Abstract:
Swine influenza virus (SIV) not only brings about great economic losses on the global pig industry, it also poses a significant threat to the public health for its interspecies transmission capacity. Porcine β-defensin 2 (PBD-2) is a host defense peptide and our previous study has shown that PBD-2 inhibits proliferation of enveloped pseudorabies virus both in vitro and in transgenic (TG) mice.

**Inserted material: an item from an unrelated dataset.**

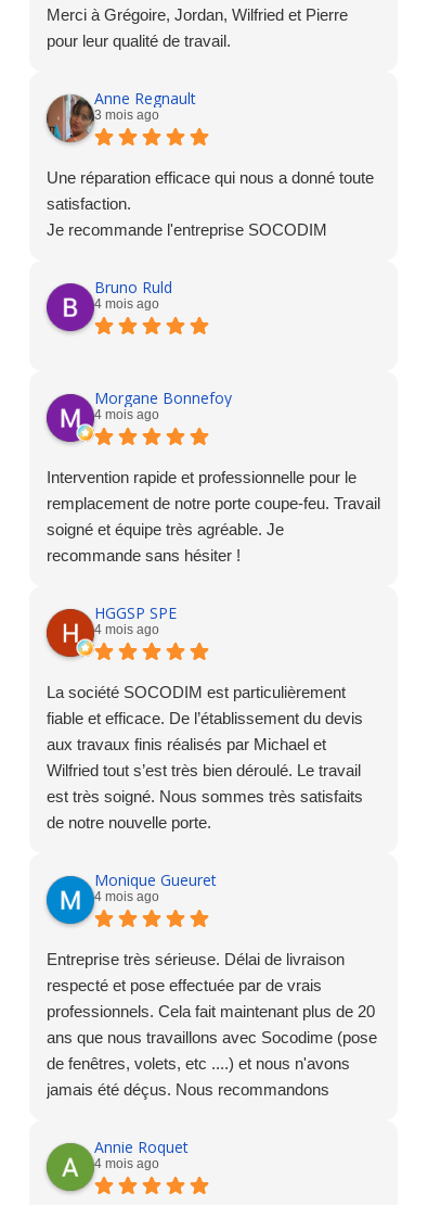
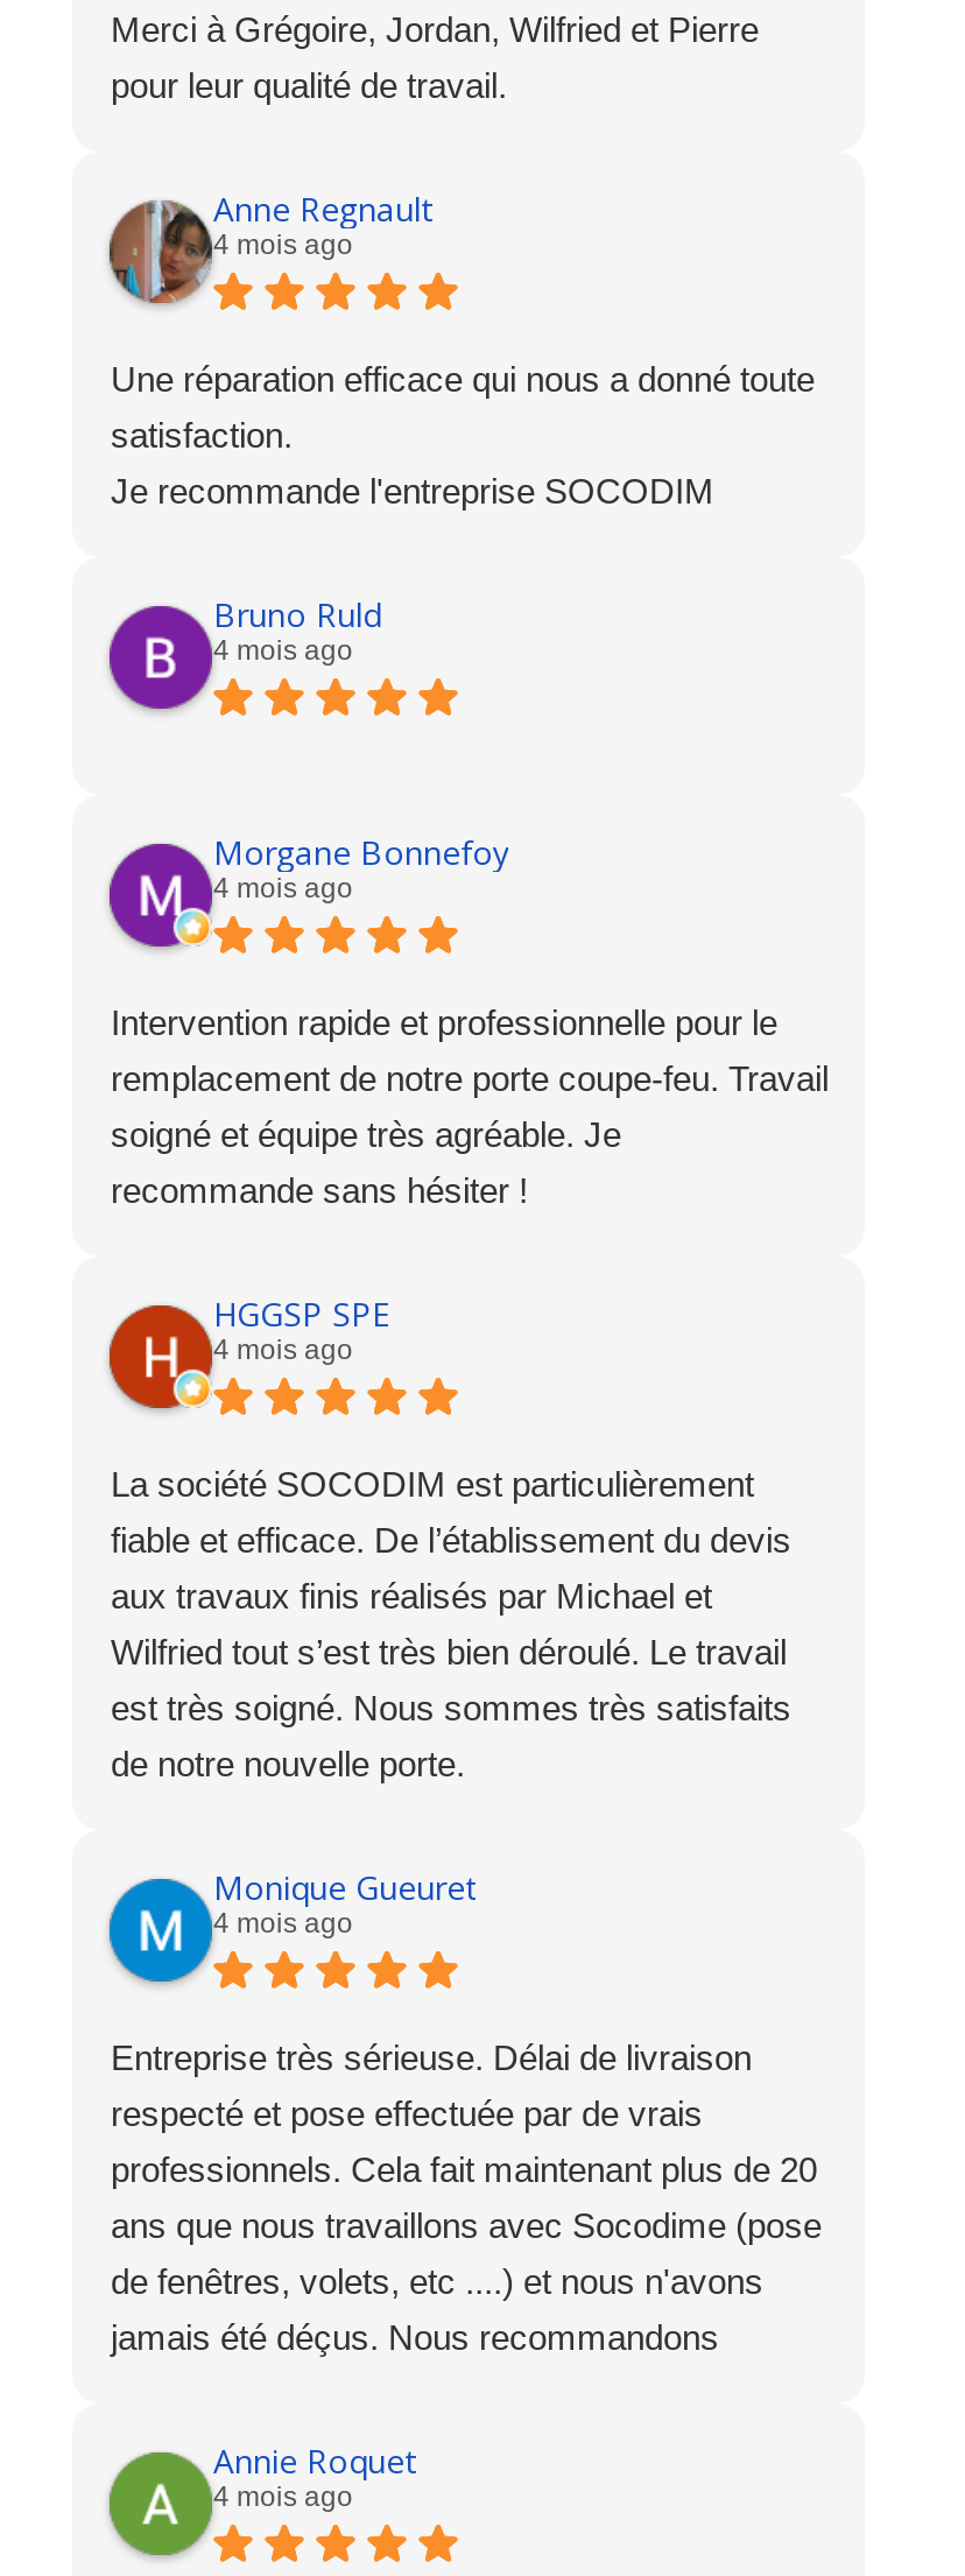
[95,107,160,122] 3 mois ago -> [213,229,353,262] 4 mois ago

The aim of this study is to investigate the possible anti-SIV ability of PBD-2 in a TG pig model created in our previous study. The in-contact challenge trial demonstrated that overexpression of PBD-2 in pigs could efficiently alleviate SIV-associated clinical signs. The SIV titers quantified by EID50 in lung tissues of infected TG pigs were significantly lower than that of wild-type littermates. In vitro, the cell viability assay revealed that PBD-2 mainly interfered with viral entry and post-infection stages. It was further confirmed that PBD-2 could enter porcine tracheal epithelial cells. The proteins interacting with PBD-2 inside host cells were identified with immunoprecipitation and the pathways involved were analyzed. Results showed that PBD-2 could interact with pro-apoptotic solute carrier family 25 member 4 (SLC25A4), also known as adenine nucleotide translocase 1, and thereby inhibited SIV-induced cell apoptosis. The molecular docking analysis suggested that PBD-2 interacted with porcine SLC25A4 mainly through strong hydrogen binding, with the predicted binding affinity being -13.23 kcal/mol. Altogether, these indicate that PBD-2 protects pigs against SIV infection, which may result from its role as a SLC25A4 blocker to alleviate cell apoptosis, providing a novel therapeutic and prophylactic strategy of using PBD-2 to combat SIV.
摘要:
猪流感病毒(SIV)不仅给全球养猪业带来巨大的经济损失,它的种间传播能力也对公众健康构成重大威胁。猪β-防御素2(PBD-2)是一种宿主防御肽,我们先前的研究表明,PBD-2在体外和转基因(TG)小鼠中均抑制包膜伪狂犬病病毒的增殖。这项研究的目的是研究PBD-2在我们先前研究中创建的TG猪模型中可能的抗SIV能力。接触攻击试验表明,PBD-2在猪中的过表达可以有效缓解SIV相关的临床症状。在感染的TG猪的肺组织中通过EID50定量的SIV滴度显着低于野生型同窝动物。体外,细胞活力测定显示PBD-2主要干扰病毒进入和感染后阶段。进一步证实PBD-2可以进入猪气管上皮细胞。用免疫沉淀法鉴定与宿主细胞内PBD-2相互作用的蛋白质,并分析所涉及的途径。结果表明,PBD-2可以与促凋亡溶质载体家族25成员4(SLC25A4)相互作用,也称为腺嘌呤核苷酸转位酶1,从而抑制SIV诱导的细胞凋亡。分子对接分析表明,PBD-2与猪SLC25A4主要通过强氢键作用,预测的结合亲和力为-13.23kcal/mol。总之,这些表明PBD-2保护猪免受SIV感染,这可能是由于其作为SLC25A4阻断剂减轻细胞凋亡的作用,提供了一种使用PBD-2对抗SIV的新的治疗和预防策略。